Under today’s so-called “free trade” regime, corporations can operate internationally, but labor unions can’t — so there’s no way for workers to fight back against the internationalization of production. The resulting loss of worker bargaining power has had the predictable effect of reducing labor’s share of corporate income.

Actually, the percentage of corporate income going into payrolls has been steadily declining for decades, and that trend accelerated dramatically under NAFTA. Since 1973, union membership has dropped from 24% to 14% and the ratio of the pay of corporate CEO’s to the hourly wages of production workers has soared from 93 times that of workers in 1988 to 419 in 1999 (Note that NAFTA was passed in 1993 and the WTO came into existence in 1995).

Well, if you shrink labor’s slice of the economic pie, then the slice going to shareholders and corporate executives must increase — that seems to be a natural corollary. One might fairly ask if that was not the real point behind NAFTA to begin with.

What’s taking place in the international economy right now is unprecedented: corporations and investors have gained an overwhelming advantage over labor by playing one national workforce against another, going wherever labor is cheapest and thereby driving wages and living standards down all over the world.

Rhetorical flourishes aside, the only Presidential candidates (I’m aware of) seriously addressing this issue are Gephardt, Kucinich, and Dean. Gephardt has proposed an international minimum wage; Kucinich wants to abolish NAFTA and the WTO; and Dean has said that he’ll enforce international labor standards abroad.

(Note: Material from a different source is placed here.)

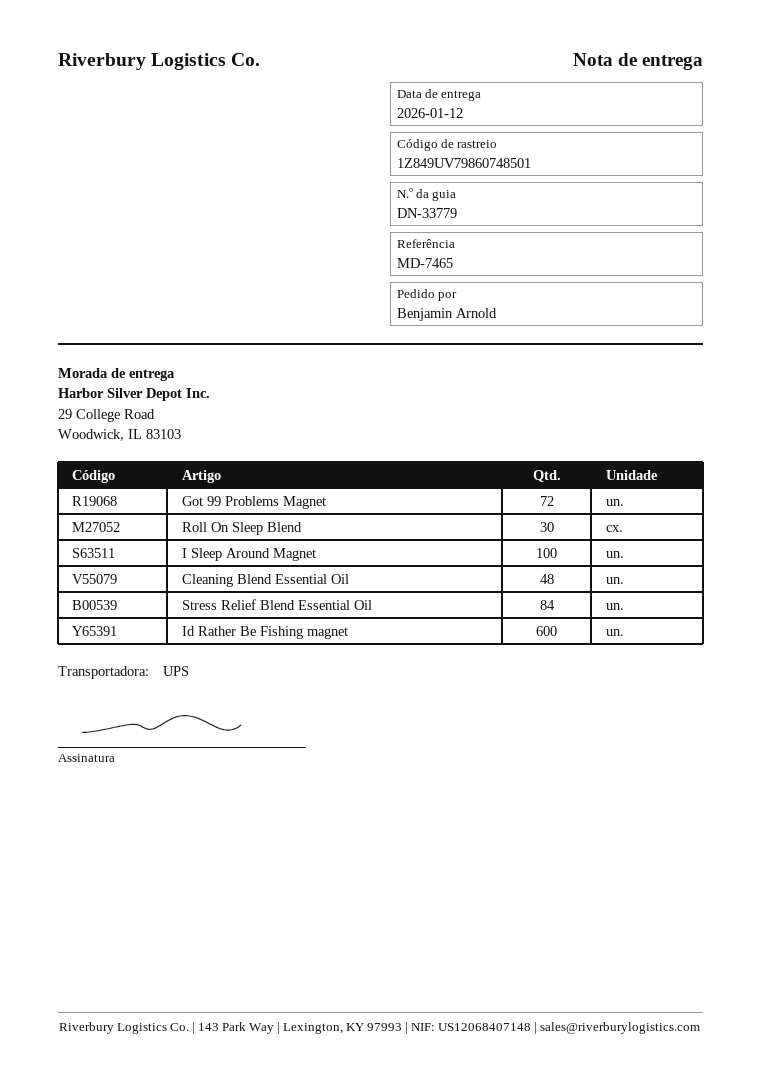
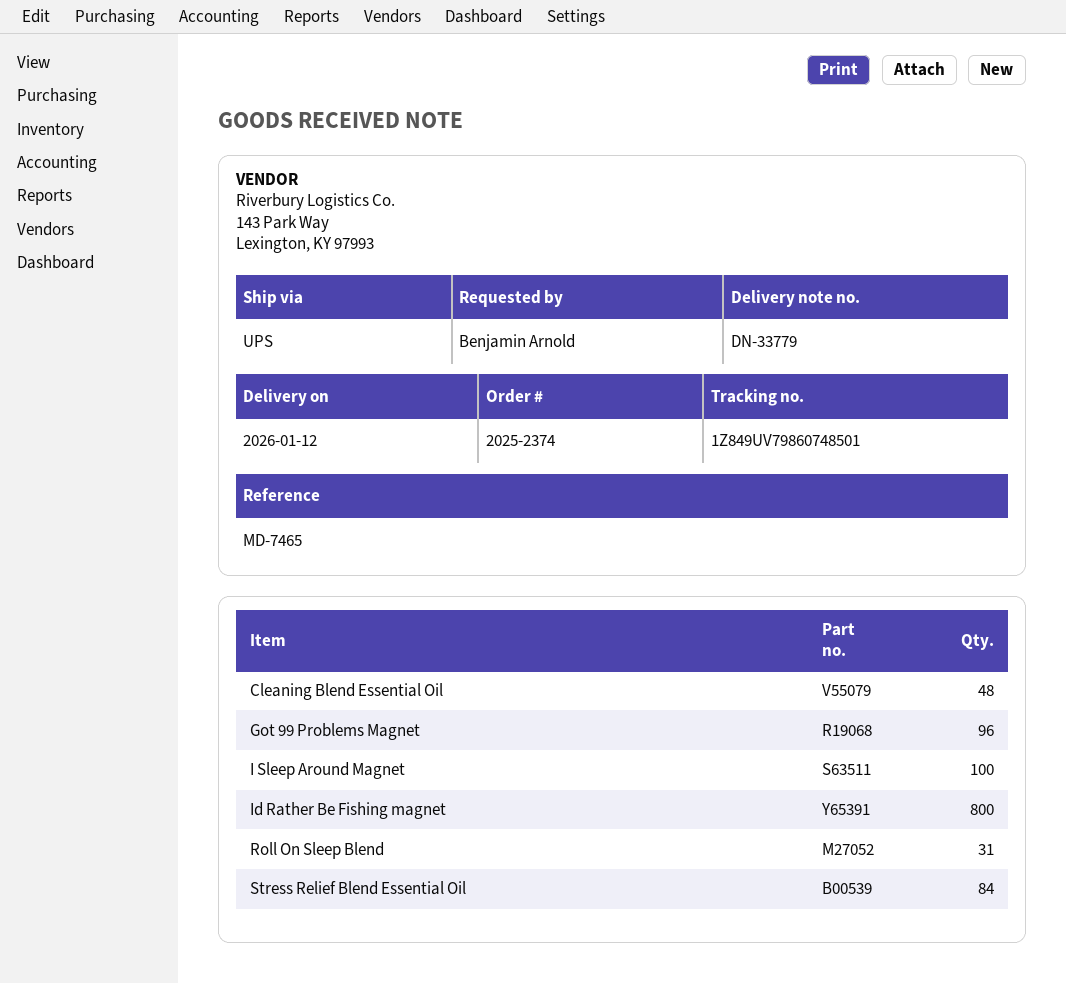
Got 99 Problems Magnet: 72 -> 96
Roll On Sleep Blend: 30 -> 31
Id Rather Be Fishing magnet: 600 -> 800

Dean’s proposal is probably the weakest in terms of efficacy. “Enforcement of international labor standards abroad” is also pretty vague. Clinton said similar things just after the NAFTA vote in 1993, but take a look at what happened: immediately after the vote, General Electric and Honeywell both fired workers for trying to organize unions in their plants in Northern Mexico.

The Teamsters union protested to the Clinton administration and the issue went to a U.S. Labor Department panel, which was supposed to decide if there had in fact been a violation of labor rights. Robert Reich’s labor department basically said that the fired Mexican workers still had recourse under Mexican law, and therefore there was no issue for the U.S. Labor Department.
Mexican labor law? What a joke. Dean gives a nice speech and says all of the right things to warm the hearts of progressives, but his actual proposals don’t inspire a great deal of confidence.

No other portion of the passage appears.